Would you give the data below back exactly as it reads?

___ Given entries

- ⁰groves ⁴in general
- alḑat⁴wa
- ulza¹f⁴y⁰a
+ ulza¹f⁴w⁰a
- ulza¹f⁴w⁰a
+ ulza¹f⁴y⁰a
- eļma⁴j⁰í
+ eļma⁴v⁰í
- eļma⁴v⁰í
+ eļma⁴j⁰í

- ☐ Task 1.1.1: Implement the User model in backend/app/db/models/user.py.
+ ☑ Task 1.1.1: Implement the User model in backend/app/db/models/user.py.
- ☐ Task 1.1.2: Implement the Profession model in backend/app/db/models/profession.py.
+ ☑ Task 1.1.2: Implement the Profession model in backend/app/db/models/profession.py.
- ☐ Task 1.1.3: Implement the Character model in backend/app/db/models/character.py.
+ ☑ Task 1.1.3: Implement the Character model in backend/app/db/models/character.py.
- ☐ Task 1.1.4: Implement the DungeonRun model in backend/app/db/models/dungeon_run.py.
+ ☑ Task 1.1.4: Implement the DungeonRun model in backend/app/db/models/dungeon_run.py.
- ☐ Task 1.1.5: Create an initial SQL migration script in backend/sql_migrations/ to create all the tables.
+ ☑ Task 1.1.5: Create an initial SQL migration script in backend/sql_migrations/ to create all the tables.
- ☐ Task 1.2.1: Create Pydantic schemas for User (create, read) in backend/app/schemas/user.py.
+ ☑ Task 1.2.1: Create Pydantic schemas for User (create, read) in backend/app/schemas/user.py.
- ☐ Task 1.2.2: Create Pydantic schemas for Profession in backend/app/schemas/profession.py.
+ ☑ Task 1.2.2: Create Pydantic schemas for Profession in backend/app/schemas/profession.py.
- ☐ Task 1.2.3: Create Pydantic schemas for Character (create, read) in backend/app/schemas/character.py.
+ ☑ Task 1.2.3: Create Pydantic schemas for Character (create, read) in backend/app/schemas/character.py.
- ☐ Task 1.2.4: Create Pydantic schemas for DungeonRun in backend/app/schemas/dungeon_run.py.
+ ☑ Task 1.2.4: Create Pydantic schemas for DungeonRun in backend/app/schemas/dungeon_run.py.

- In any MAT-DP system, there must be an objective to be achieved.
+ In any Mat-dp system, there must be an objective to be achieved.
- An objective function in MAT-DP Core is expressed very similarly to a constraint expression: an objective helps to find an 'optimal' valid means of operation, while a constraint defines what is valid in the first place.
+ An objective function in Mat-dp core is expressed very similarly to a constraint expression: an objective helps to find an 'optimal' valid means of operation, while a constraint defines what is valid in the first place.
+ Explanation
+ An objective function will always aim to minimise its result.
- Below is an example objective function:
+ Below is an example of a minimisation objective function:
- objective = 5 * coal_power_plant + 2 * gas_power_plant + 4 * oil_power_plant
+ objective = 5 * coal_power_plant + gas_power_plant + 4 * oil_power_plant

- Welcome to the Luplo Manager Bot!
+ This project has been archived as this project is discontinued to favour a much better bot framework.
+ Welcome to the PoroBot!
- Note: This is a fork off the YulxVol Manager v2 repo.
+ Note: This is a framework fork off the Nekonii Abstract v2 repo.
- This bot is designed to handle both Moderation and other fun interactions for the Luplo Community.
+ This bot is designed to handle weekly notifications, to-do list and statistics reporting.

______

_Task response:_
- ⁰groves ⁴in general
- alḑat⁴wa
- ulza¹f⁴y⁰a
+ ulza¹f⁴w⁰a
- ulza¹f⁴w⁰a
+ ulza¹f⁴y⁰a
- eļma⁴j⁰í
+ eļma⁴v⁰í
- eļma⁴v⁰í
+ eļma⁴j⁰í

- ☐ Task 1.1.1: Implement the User model in backend/app/db/models/user.py.
+ ☑ Task 1.1.1: Implement the User model in backend/app/db/models/user.py.
- ☐ Task 1.1.2: Implement the Profession model in backend/app/db/models/profession.py.
+ ☑ Task 1.1.2: Implement the Profession model in backend/app/db/models/profession.py.
- ☐ Task 1.1.3: Implement the Character model in backend/app/db/models/character.py.
+ ☑ Task 1.1.3: Implement the Character model in backend/app/db/models/character.py.
- ☐ Task 1.1.4: Implement the DungeonRun model in backend/app/db/models/dungeon_run.py.
+ ☑ Task 1.1.4: Implement the DungeonRun model in backend/app/db/models/dungeon_run.py.
- ☐ Task 1.1.5: Create an initial SQL migration script in backend/sql_migrations/ to create all the tables.
+ ☑ Task 1.1.5: Create an initial SQL migration script in backend/sql_migrations/ to create all the tables.
- ☐ Task 1.2.1: Create Pydantic schemas for User (create, read) in backend/app/schemas/user.py.
+ ☑ Task 1.2.1: Create Pydantic schemas for User (create, read) in backend/app/schemas/user.py.
- ☐ Task 1.2.2: Create Pydantic schemas for Profession in backend/app/schemas/profession.py.
+ ☑ Task 1.2.2: Create Pydantic schemas for Profession in backend/app/schemas/profession.py.
- ☐ Task 1.2.3: Create Pydantic schemas for Character (create, read) in backend/app/schemas/character.py.
+ ☑ Task 1.2.3: Create Pydantic schemas for Character (create, read) in backend/app/schemas/character.py.
- ☐ Task 1.2.4: Create Pydantic schemas for DungeonRun in backend/app/schemas/dungeon_run.py.
+ ☑ Task 1.2.4: Create Pydantic schemas for DungeonRun in backend/app/schemas/dungeon_run.py.

- In any MAT-DP system, there must be an objective to be achieved.
+ In any Mat-dp system, there must be an objective to be achieved.
- An objective function in MAT-DP Core is expressed very similarly to a constraint expression: an objective helps to find an 'optimal' valid means of operation, while a constraint defines what is valid in the first place.
+ An objective function in Mat-dp core is expressed very similarly to a constraint expression: an objective helps to find an 'optimal' valid means of operation, while a constraint defines what is valid in the first place.
+ Explanation
+ An objective function will always aim to minimise its result.
- Below is an example objective function:
+ Below is an example of a minimisation objective function:
- objective = 5 * coal_power_plant + 2 * gas_power_plant + 4 * oil_power_plant
+ objective = 5 * coal_power_plant + gas_power_plant + 4 * oil_power_plant

- Welcome to the Luplo Manager Bot!
+ This project has been archived as this project is discontinued to favour a much better bot framework.
+ Welcome to the PoroBot!
- Note: This is a fork off the YulxVol Manager v2 repo.
+ Note: This is a framework fork off the Nekonii Abstract v2 repo.
- This bot is designed to handle both Moderation and other fun interactions for the Luplo Community.
+ This bot is designed to handle weekly notifications, to-do list and statistics reporting.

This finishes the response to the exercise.